(Data extracted from a collection)
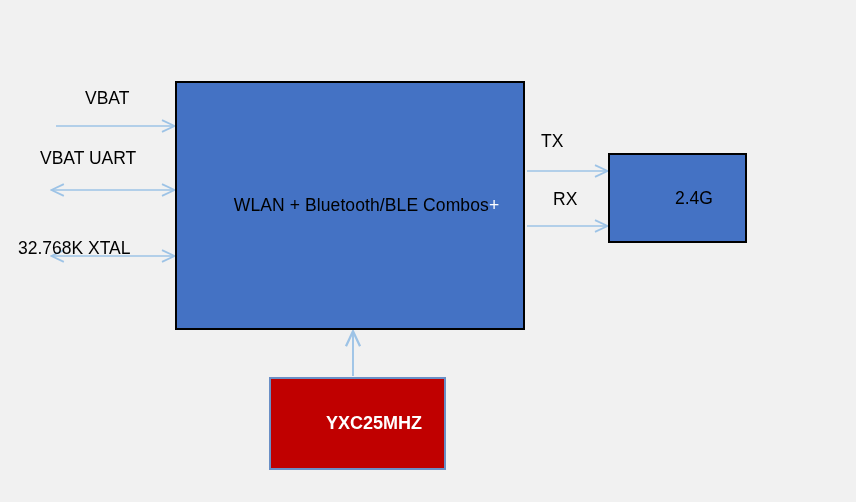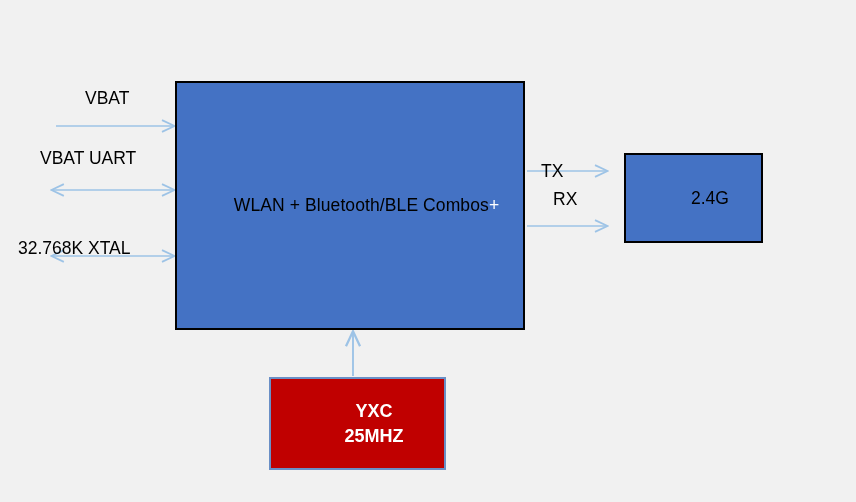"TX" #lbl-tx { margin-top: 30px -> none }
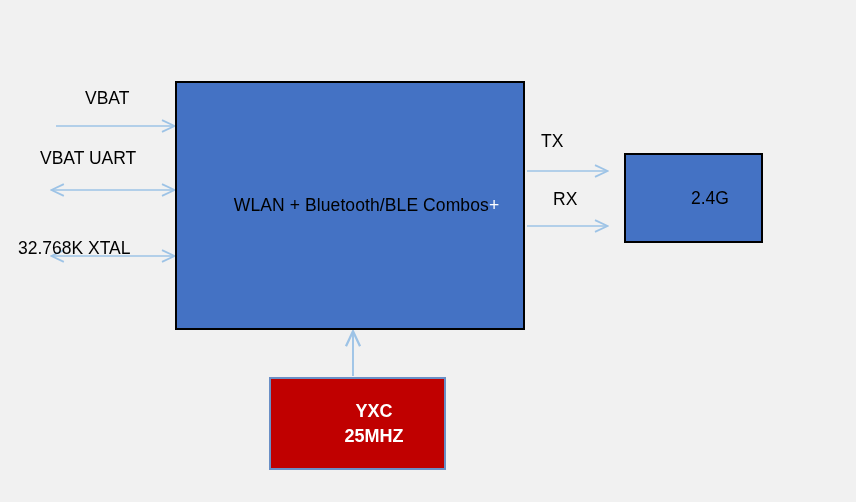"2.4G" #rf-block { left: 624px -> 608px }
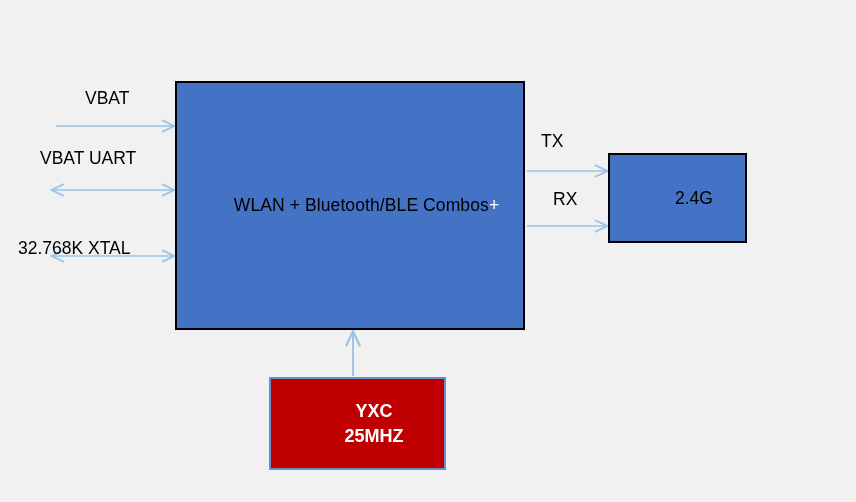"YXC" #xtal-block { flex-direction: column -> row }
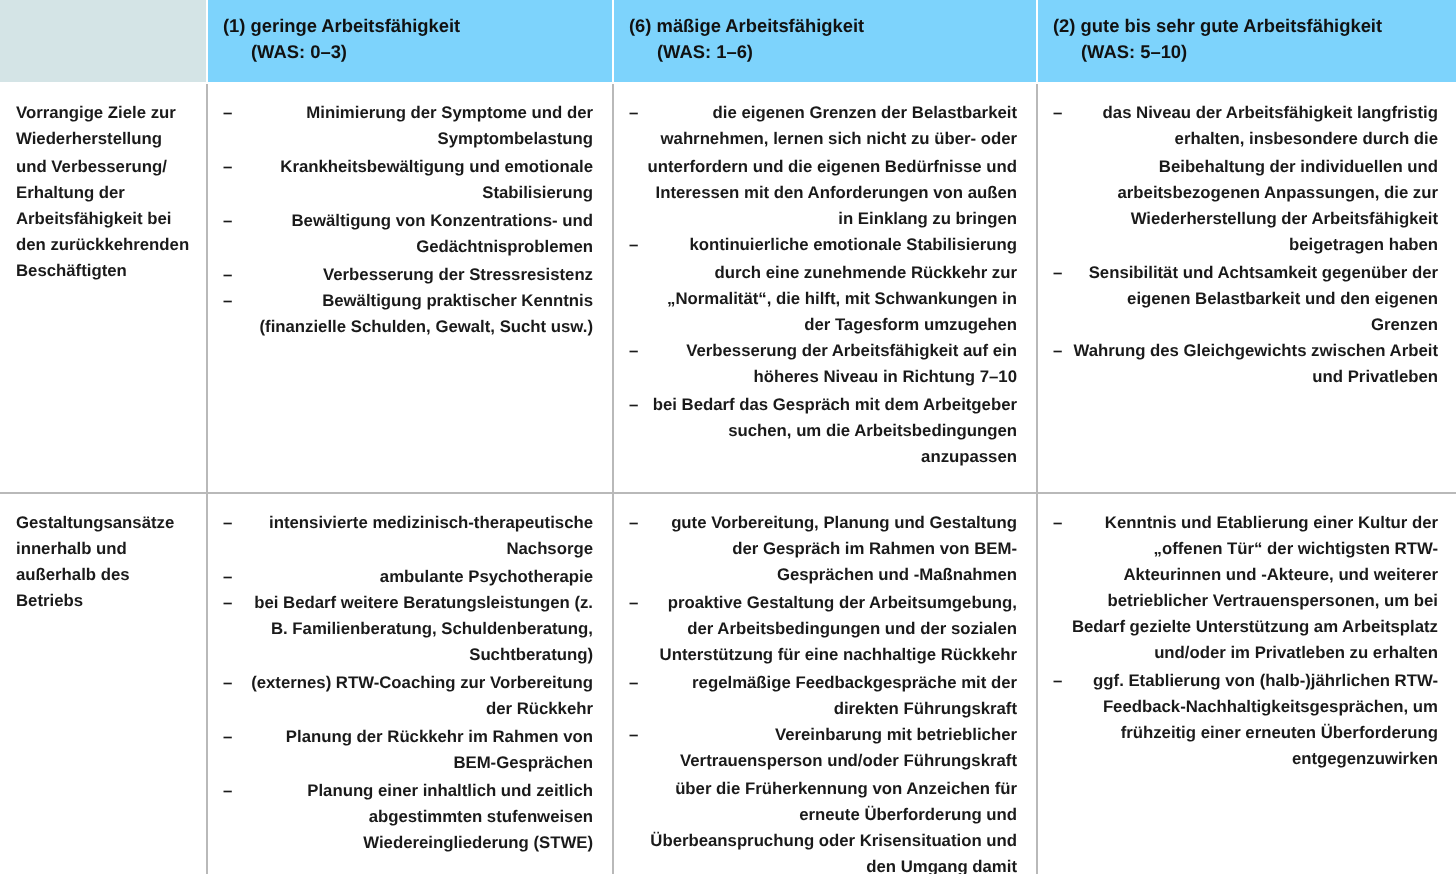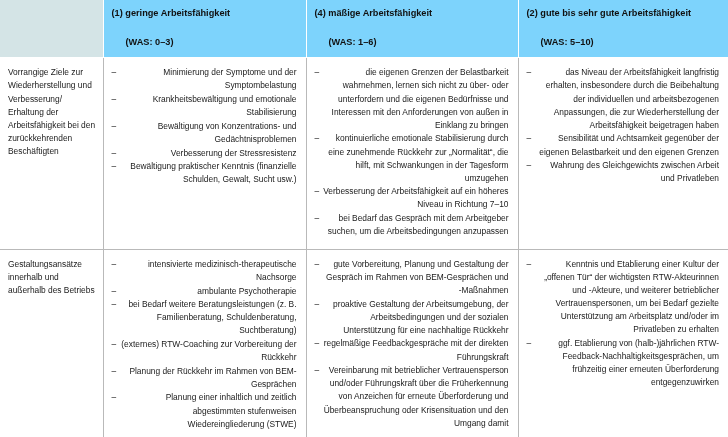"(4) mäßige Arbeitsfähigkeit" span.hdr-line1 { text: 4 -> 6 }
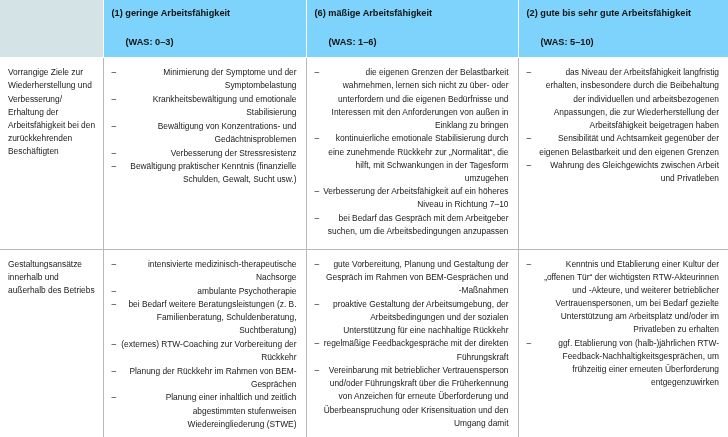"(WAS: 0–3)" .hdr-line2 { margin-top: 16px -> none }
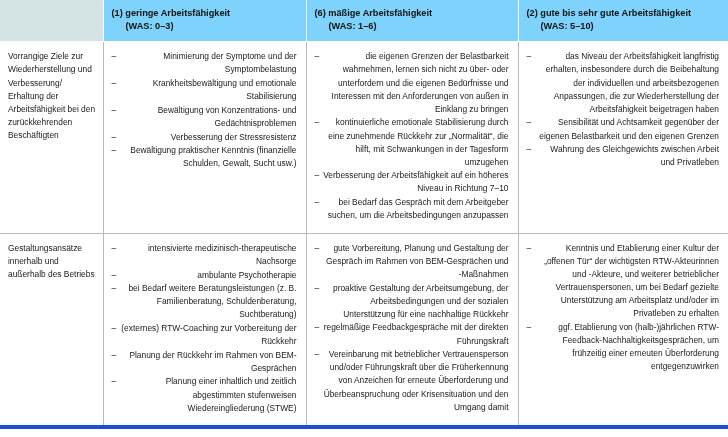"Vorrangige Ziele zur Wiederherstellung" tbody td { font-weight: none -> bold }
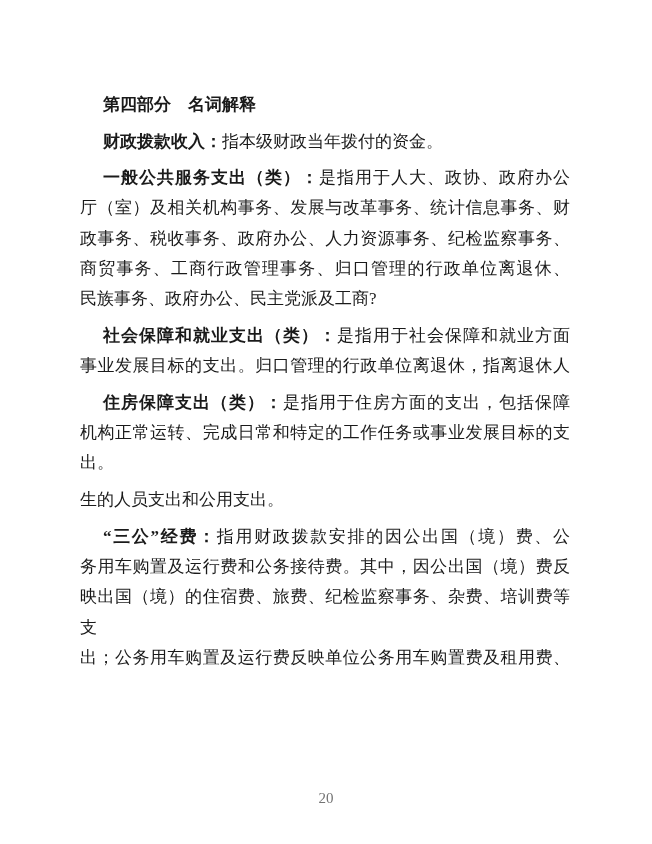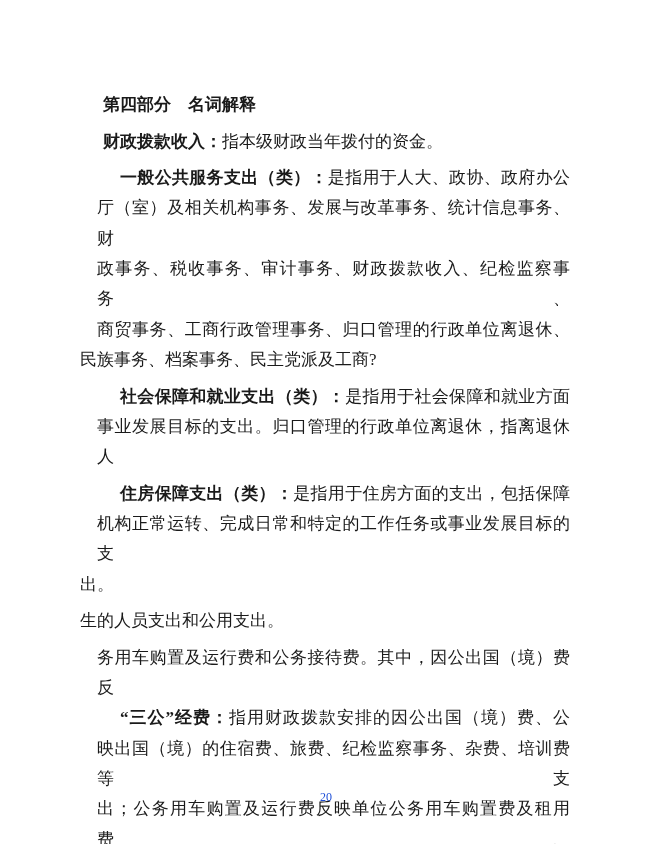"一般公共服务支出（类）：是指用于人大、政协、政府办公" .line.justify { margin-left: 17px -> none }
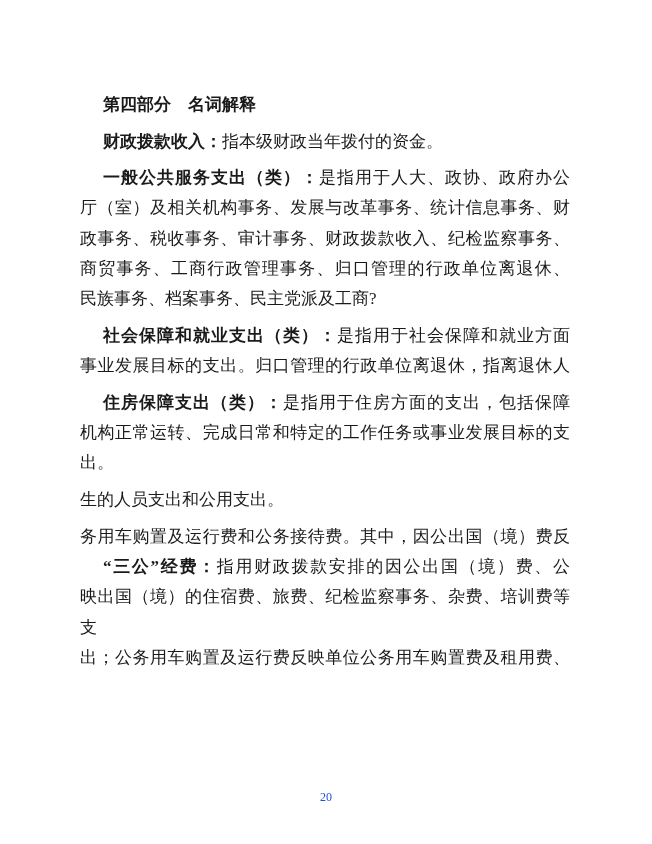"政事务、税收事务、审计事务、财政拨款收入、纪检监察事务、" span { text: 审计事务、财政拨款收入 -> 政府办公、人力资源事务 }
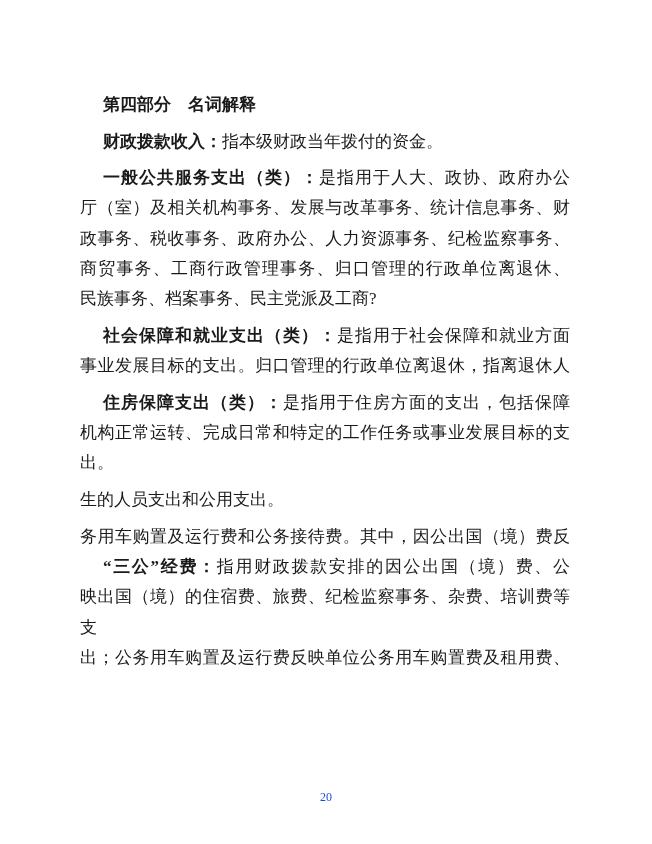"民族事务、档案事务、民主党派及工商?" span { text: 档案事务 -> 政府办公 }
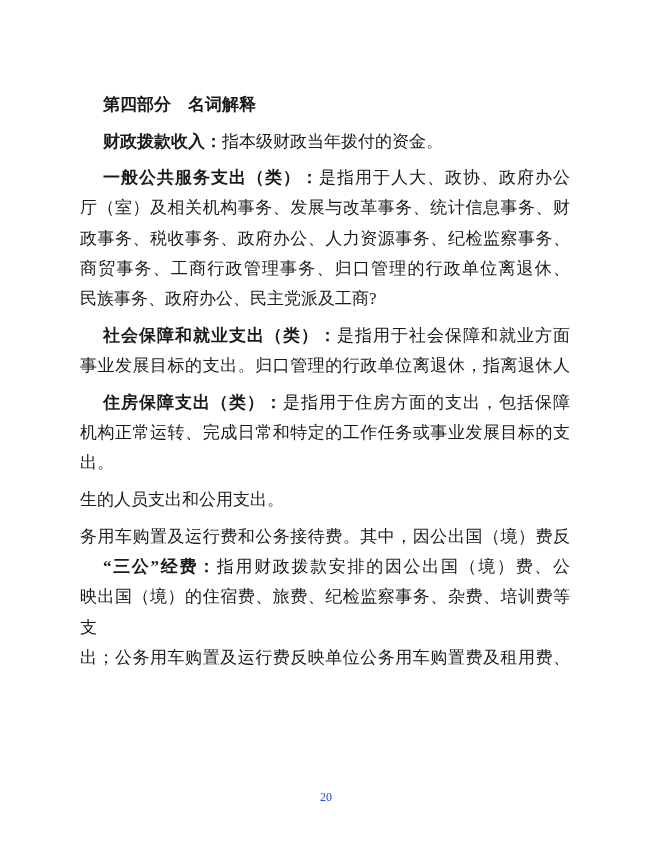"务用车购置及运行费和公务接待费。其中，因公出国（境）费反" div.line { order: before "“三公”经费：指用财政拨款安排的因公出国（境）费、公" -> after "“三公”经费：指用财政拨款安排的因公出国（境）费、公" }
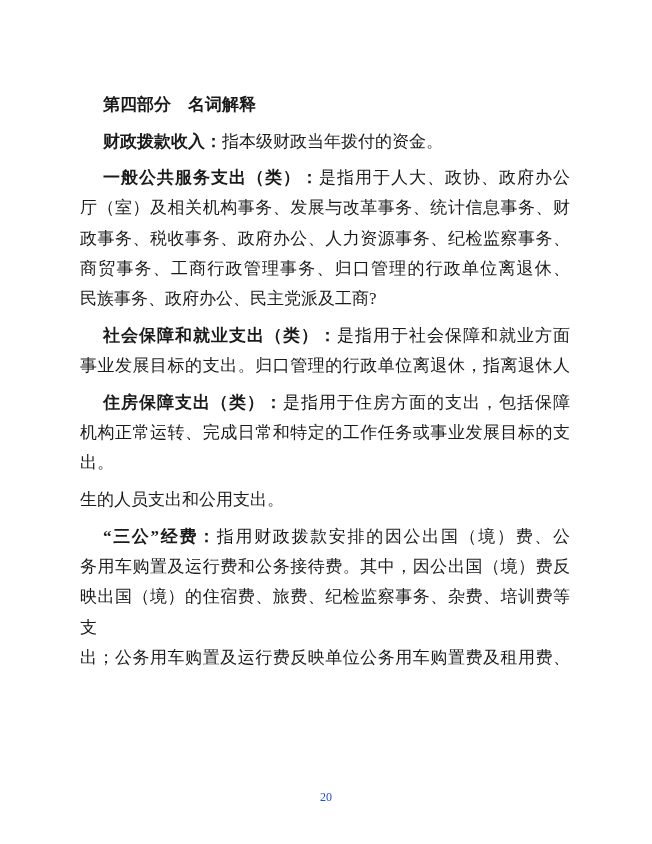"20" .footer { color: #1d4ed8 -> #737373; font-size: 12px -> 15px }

• What you will do
Every line above should be printed again word for word, without its pictures.

• Response area
"TX" #lbl-tx { margin-top: 30px -> none }
"2.4G" #rf-block { left: 624px -> 608px }
"YXC" #xtal-block { flex-direction: column -> row }
"(4) mäßige Arbeitsfähigkeit" span.hdr-line1 { text: 4 -> 6 }
"(WAS: 0–3)" .hdr-line2 { margin-top: 16px -> none }
"Vorrangige Ziele zur Wiederherstellung" tbody td { font-weight: none -> bold }
"一般公共服务支出（类）：是指用于人大、政协、政府办公" .line.justify { margin-left: 17px -> none }
"政事务、税收事务、审计事务、财政拨款收入、纪检监察事务、" span { text: 审计事务、财政拨款收入 -> 政府办公、人力资源事务 }
"民族事务、档案事务、民主党派及工商?" span { text: 档案事务 -> 政府办公 }
"务用车购置及运行费和公务接待费。其中，因公出国（境）费反" div.line { order: before "“三公”经费：指用财政拨款安排的因公出国（境）费、公" -> after "“三公”经费：指用财政拨款安排的因公出国（境）费、公" }
"20" .footer { color: #1d4ed8 -> #737373; font-size: 12px -> 15px }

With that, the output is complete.